═════ Material supplied
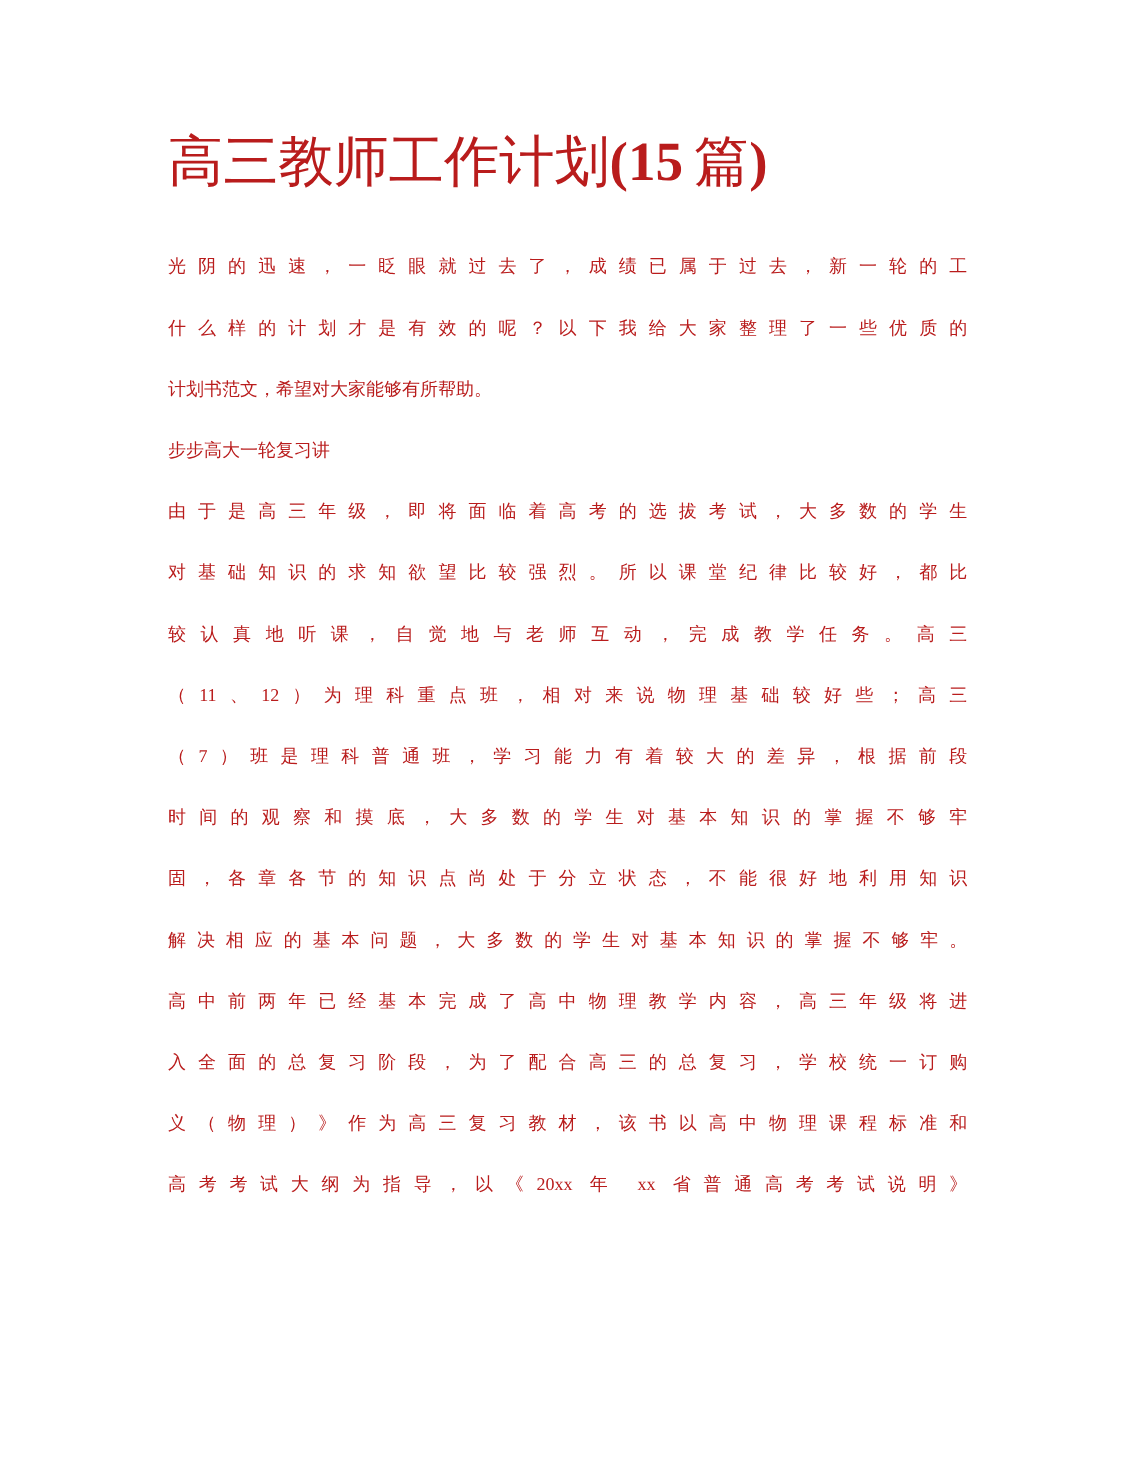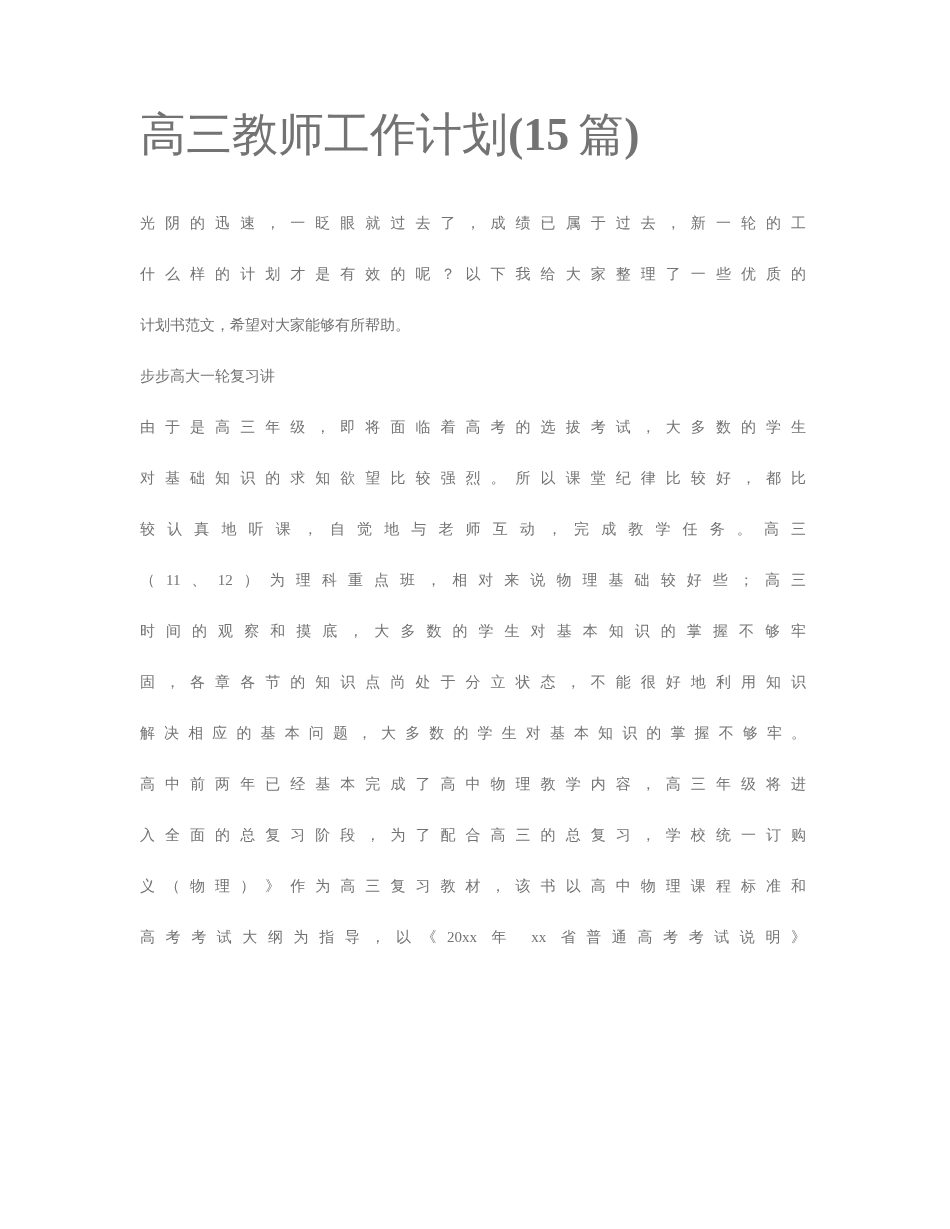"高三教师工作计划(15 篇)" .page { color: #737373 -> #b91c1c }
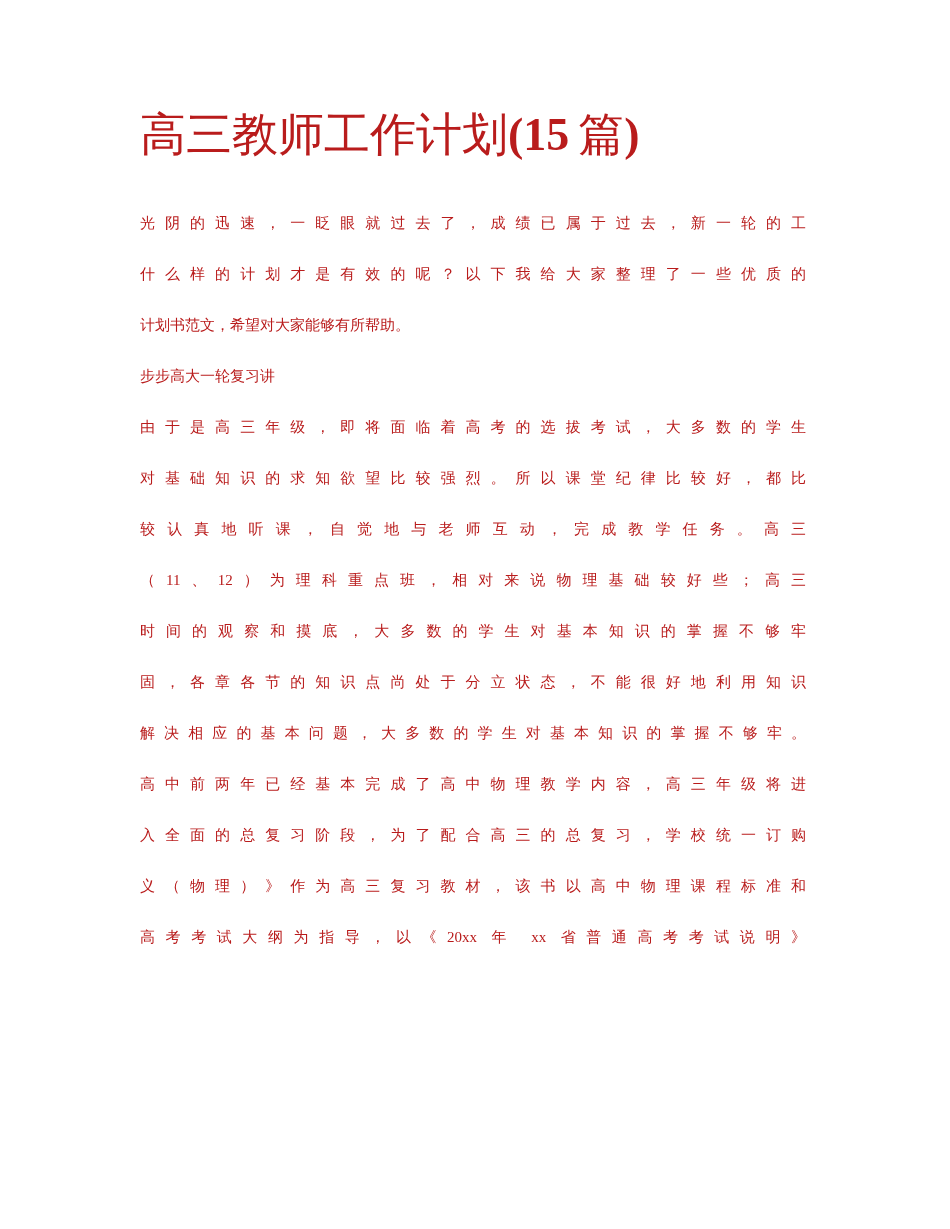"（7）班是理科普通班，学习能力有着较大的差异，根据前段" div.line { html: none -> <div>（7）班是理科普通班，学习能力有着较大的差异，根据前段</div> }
══════════
═════ Material supplied
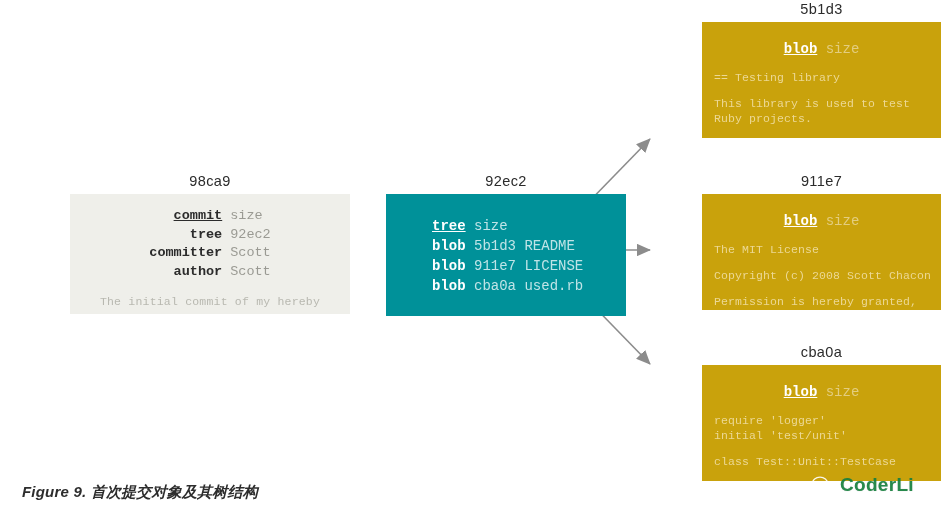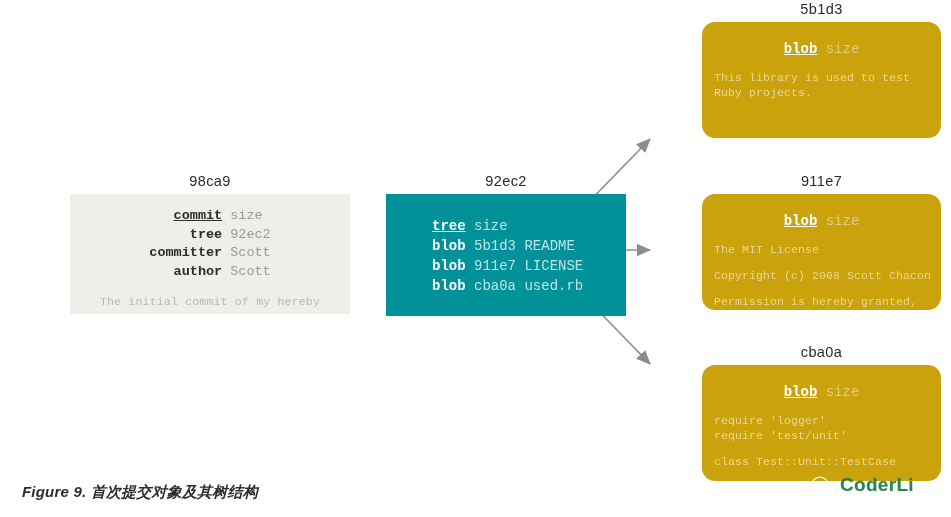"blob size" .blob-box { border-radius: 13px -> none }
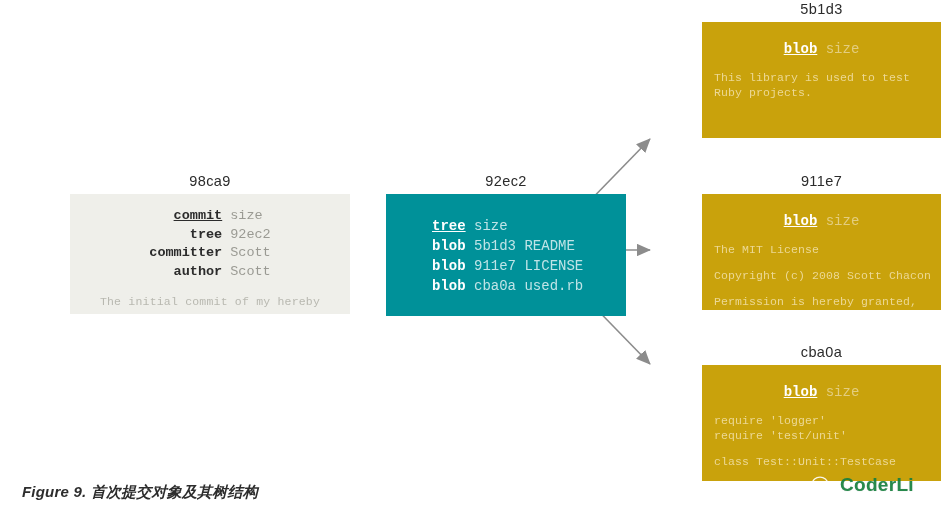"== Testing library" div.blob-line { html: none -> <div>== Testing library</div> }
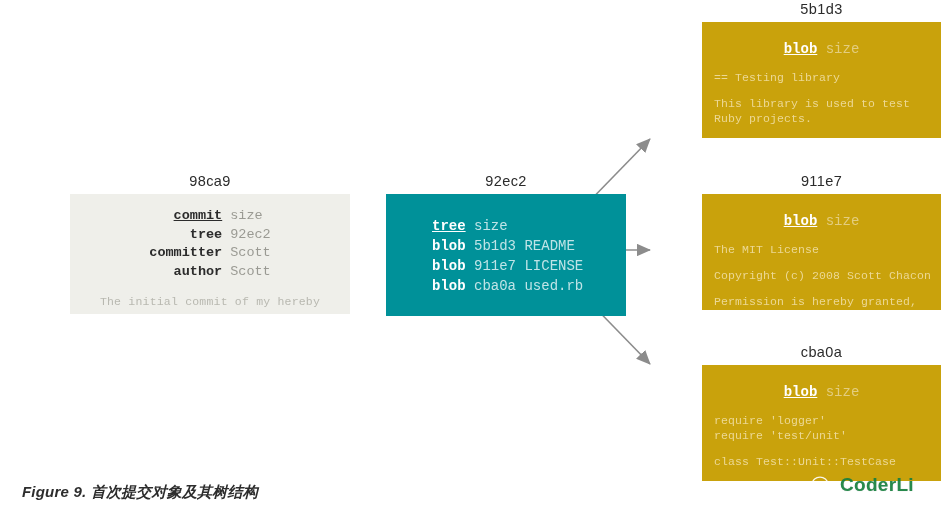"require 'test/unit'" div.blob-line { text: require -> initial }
══════════
*Action item*
How would the lines above read from the one with "border-radius: 13px ->" to the one with "text: require ->", inclusive, with no pictures? Write them out exactly.

*Result of this exercise*
"blob size" .blob-box { border-radius: 13px -> none }
"== Testing library" div.blob-line { html: none -> <div>== Testing library</div> }
"require 'test/unit'" div.blob-line { text: require -> initial }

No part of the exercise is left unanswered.